À travers Aura Factory, l’entreprise réaffirme sa volonté de concevoir et de produire en France une nouvelle génération d’aéronefs innovants et durables. Aura Aero se présente comme un pionnier de l’aviation décarbonée, misant sur la combinaison entre excellence aéronautique et technologies numériques de pointe pour développer des appareils plus efficients. Le communiqué cite notamment Integral, décliné en plusieurs versions, et ERA, l’avion régional hybride-électrique de 19 places, comme les symboles de cette stratégie.
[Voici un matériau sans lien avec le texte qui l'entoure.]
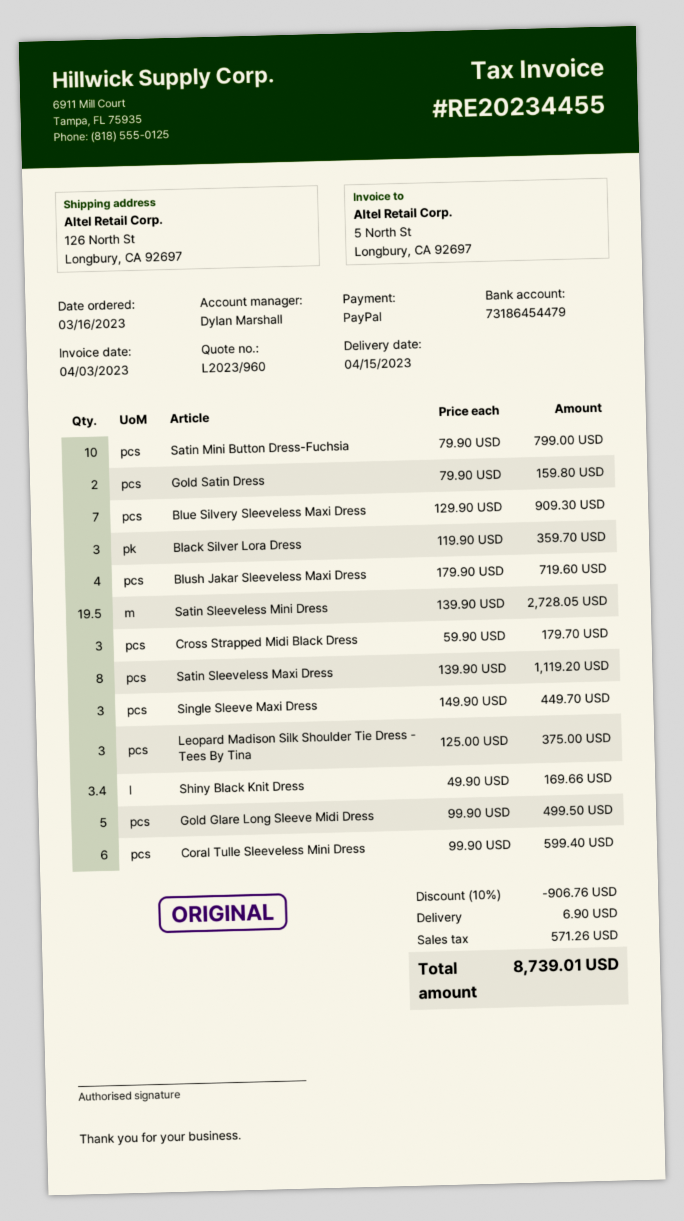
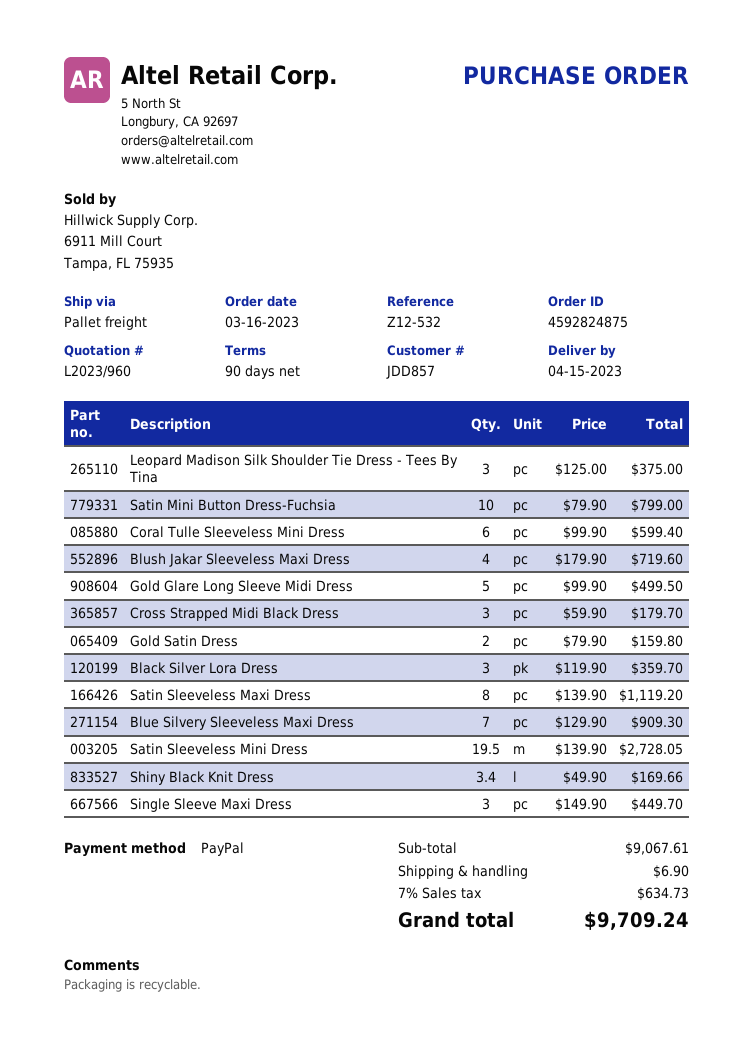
discount: 10% = 906.76 -> none
tax: 571.26 -> 634.73
total: 8739.01 -> 9709.24

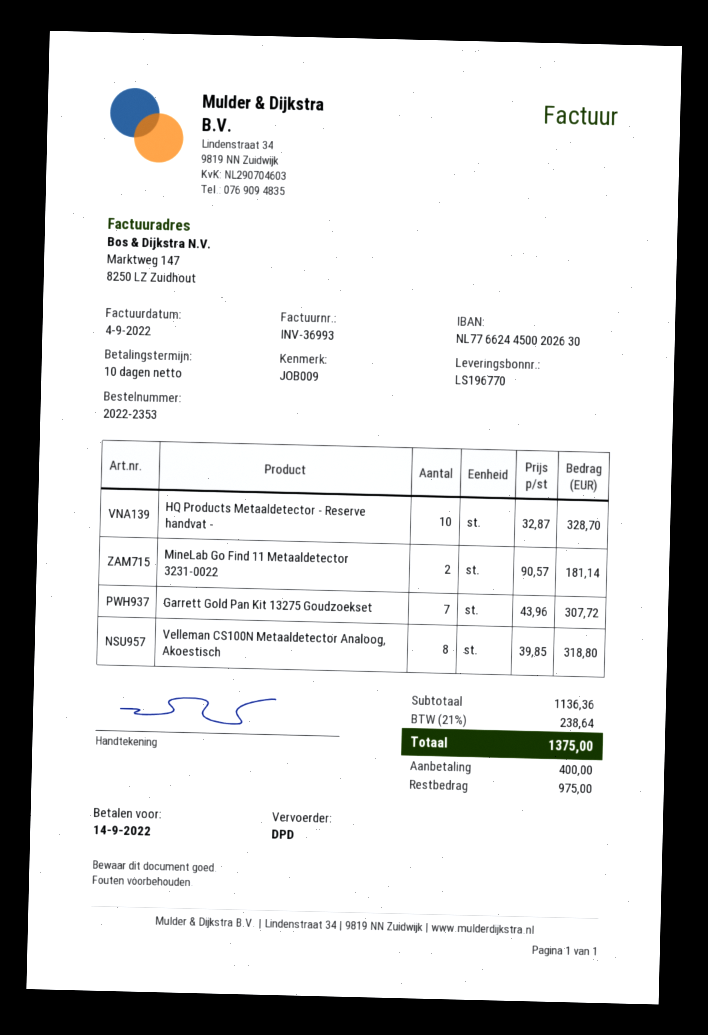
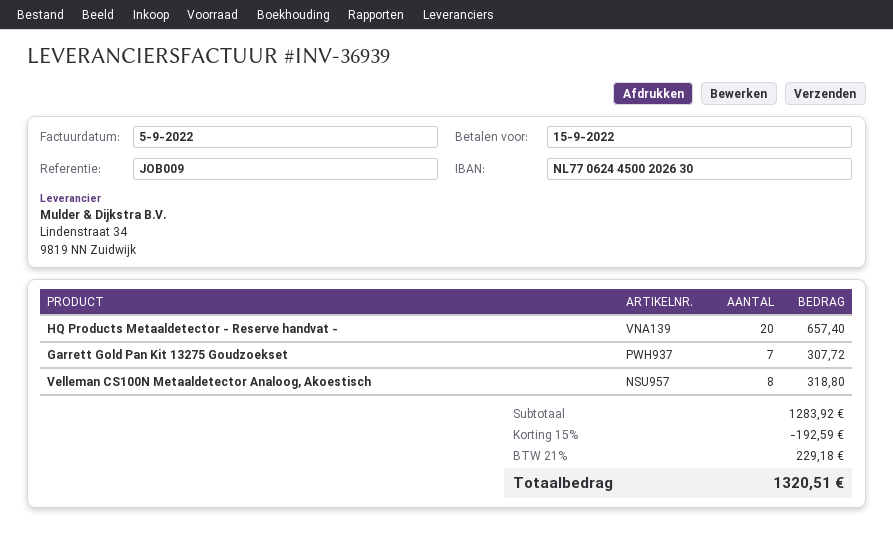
invoice number: INV-36993 -> INV-36939
invoice date: 2022-09-04 -> 2022-09-05
due date: 2022-09-14 -> 2022-09-15
bank account: NL7766244500202630 -> NL7706244500202630
HQ Products Metaaldetector - Reserve handvat -: 10 for 328.70 -> 20 for 657.40
MineLab Go Find 11 Metaaldetector 3231-0022: 2 for 181.14 -> none
subtotal: 1136.36 -> 1283.92
discount: none -> 15% = 192.59
tax: 21% = 238.64 -> 21% = 229.18
total: 1375.00 -> 1320.51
L’entreprise rappelle aussi qu’elle bénéficie du soutien de la Région Occitanie, de Bpifrance et du fonds d’investissement Innovacom, et qu’elle a été lauréate de plusieurs dispositifs européens et nationaux, parmi lesquels EIC Accelerator, Innovation Fund, France Relance et France 2030. Le texte souligne enfin qu’Aura Aero figure parmi les rares entreprises à avoir obtenu le Sceau STEP de l’Union européenne et qu’elle a été sélectionnée, via son projet HERMES, pour recevoir une subvention du Fonds Européen Innovation Fund alimenté par les crédits carbone du système EU ETS.

En obtenant le permis de construire de son usine toulousaine, Aura Aero valide donc bien plus qu’une simple étape administrative. Le constructeur engage un projet qui touche à la fois à l’industrialisation de ses programmes, à l’ancrage d’une production aéronautique en Occitanie, à la création d’emplois qualifiés et à la promesse d’une aviation plus sobre. À Toulouse-Francazal, Aura Factory entend désormais faire passer cette ambition du plan au concret.